Change 636095 had a related patch set uploaded (by Aaron Schulz; owner: Aaron Schulz):
[operations/mediawiki-config@master] Switch parser cache to using "mcrouter-with-onhost-tier"

https://gerrit.wikimedia.org/r/636095

@aaron is there a timeline as to when those patches will be merged?

@aaron is there a timeline as to when those patches will be merged?

I was hoping it would get some CR. Is SRE OK with the patch? I assume a standard mwdebug => test => everything deploy will suffice. Does someone from SRE want to do the final sanity testing before the full scap sync? I could do some ParserCache testing in eval.php and by browsing around.

@aaron mwdebug1001 has the mcrouter configuration we want to roll out when we merge the mediawiki patches, so you are free to test it there. Meanwhile I will check with serviceops to get some CRs for your patches. Thank you!

@aaron We will merge your patches on Monday and enable onhost memcached on an API canary host :)

Change 636094 merged by jenkins-bot:
[operations/mediawiki-config@master] Add "mcrouter-with-onhost-tier" entry to $wgObjectCaches

https://gerrit.wikimedia.org/r/636094

Mentioned in SAL (#wikimedia-operations) [2020-11-10T12:23:52Z] <lucaswerkmeister-wmde@deploy1001> Synchronized wmf-config/mc.php: Config: [[gerrit:636094|Add "mcrouter-with-onhost-tier" entry to $wgObjectCaches (T264604)]] (duration: 00m 57s)

Change 636095 merged by jenkins-bot:
[operations/mediawiki-config@master] Switch parser cache to using "mcrouter-with-onhost-tier"

https://gerrit.wikimedia.org/r/636095

Mentioned in SAL (#wikimedia-operations) [2020-11-10T12:31:10Z] <lucaswerkmeister-wmde@deploy1001> Synchronized wmf-config/CommonSettings.php: Config: [[gerrit:636095|Switch parser cache to using "mcrouter-with-onhost-tier" (T264604)]] (duration: 00m 57s)

@aaron @Krinkle We have successfully rolled this out on all app and api servers, and I am planning to continue with the jobrunners and parsoid.

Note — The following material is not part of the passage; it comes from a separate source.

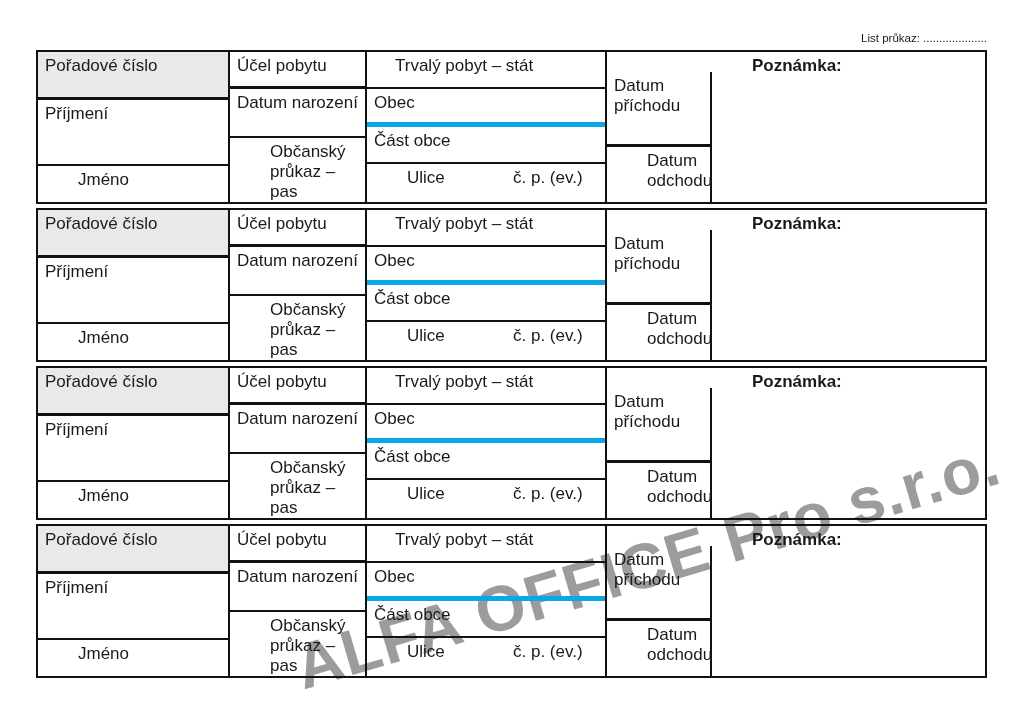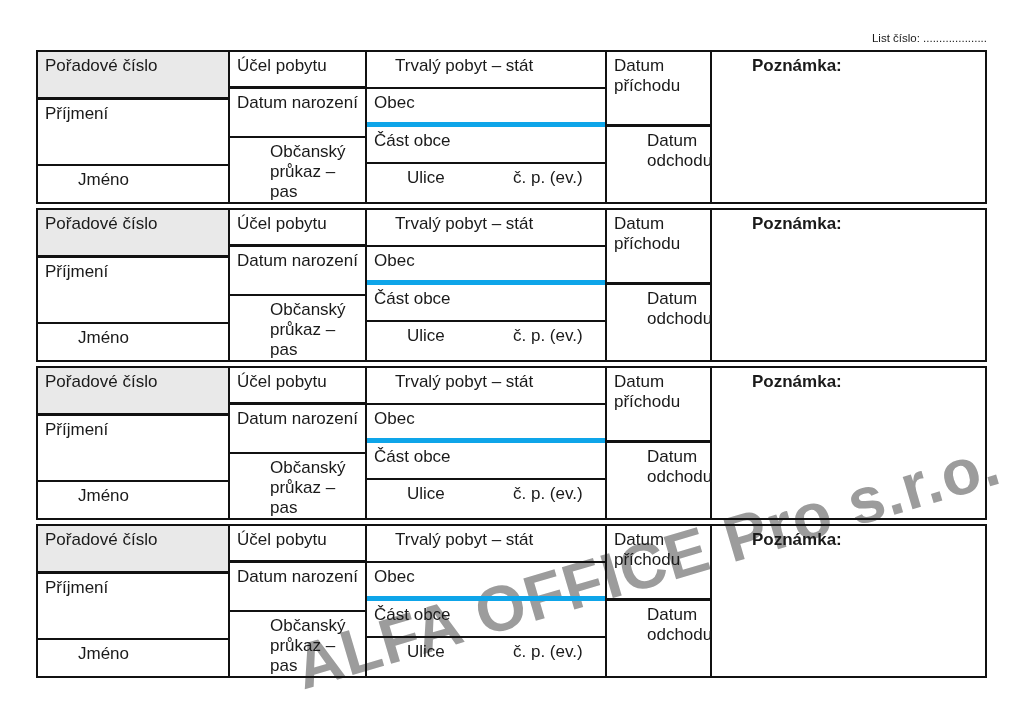"List číslo:" span { text: číslo -> průkaz }
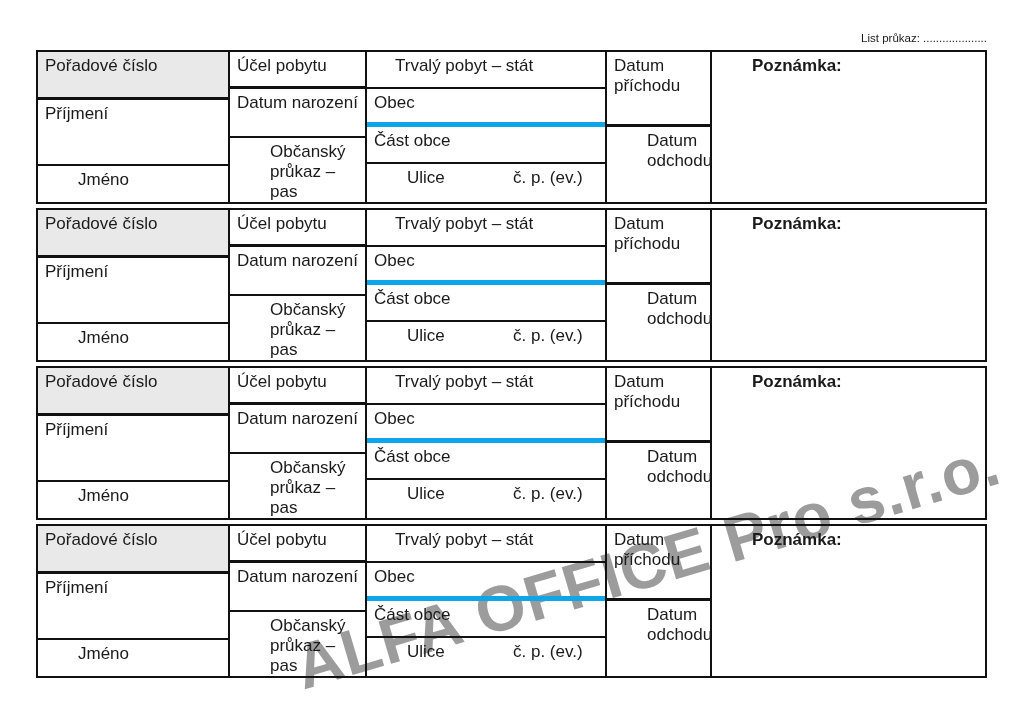"Datum příchodu" .col4 { margin-top: none -> 20px }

Please let me know how would you like to continue this work and how I can help!

api:
memcached api

memcached slabs api

app servers:
memcached app

memcached app slabs

Thank you!

Can you point me to where (in Puppet?) the ttl enforcement and route/command filter for on-host reside? I'd like to link it from docs and maybe edit it to also link back to MW docs so that it doesn't get accidentally changed in ways that might (sublty) break compat.

@Krinkle would it help if I paste the generated config ?

The puppet part is here: mcrouter_wancache.pp#L114

Krinkle renamed this task from MediaWiki to route specific keys to /*/mw-with-onhost-tier/ to Enable "/*/mw-with-onhost-tier/" route for MediaWiki where safe.Nov 25 2020, 1:01 AM

Change 643384 had a related patch set uploaded (by Krinkle; owner: Aaron Schulz):
[operations/mediawiki-config@master] Make "mcrouter-with-onhost-tier" cache use "$wmfDatacenter"

https://gerrit.wikimedia.org/r/643384

Change 643384 merged by jenkins-bot:
[operations/mediawiki-config@master] Make "mcrouter-with-onhost-tier" cache use "$wmfDatacenter"

https://gerrit.wikimedia.org/r/643384

@Krinkle @aaron do you think we are ready to move this forward?

@Krinkle @aaron do you think we are ready to move this forward?

Beyond the parser cache? Anything else is probably blocked on https://phabricator.wikimedia.org/T252564 (for simplicity).

@aaron now that T252564 has been unblocked, after I finish with T273115, I think we should proceed with moving this task forward

Next steps:

  1. Update mediawiki/WANObjectCache to implement a new config option that lets you route "value" keys differently with a different mcrouter prefix.
  2. Update mediawiki/WANObjectCache to store tombstone stored as sister-key (otherwise they will get trapped in the on-host tier as values).

I'll start with the first one of these.

Hm.. so the above poses a bit of a paradox. Implementing the onHostRoutingPrefix option is dependent on tombstones having their own sister-key. Implementing tombstones as their own sister-key, assuming we want that to be a feature flag for efficiency reasons, seems natural to do based on the onHostRoutingPrefix option.

So... I guess we could do it as one change then, I'll go with that for now.

Change 672514 had a related patch set uploaded (by Krinkle; owner: Krinkle):
[mediawiki/core@master] objectcache: Implement 'onhostRoutingPrefix' option in WANObjectCache

https://gerrit.wikimedia.org/r/672514

Change 672514 merged by jenkins-bot:

[mediawiki/core@master] objectcache: Implement 'onHostRoutingPrefix' option in WANObjectCache

https://gerrit.wikimedia.org/r/672514

Change 682698 had a related patch set uploaded (by Krinkle; author: Krinkle):

[mediawiki/core@REL1_36] objectcache: Implement 'onHostRoutingPrefix' option in WANObjectCache

https://gerrit.wikimedia.org/r/682698

Change 682698 merged by jenkins-bot:

[mediawiki/core@REL1_36] objectcache: Implement 'onHostRoutingPrefix' option in WANObjectCache

https://gerrit.wikimedia.org/r/682698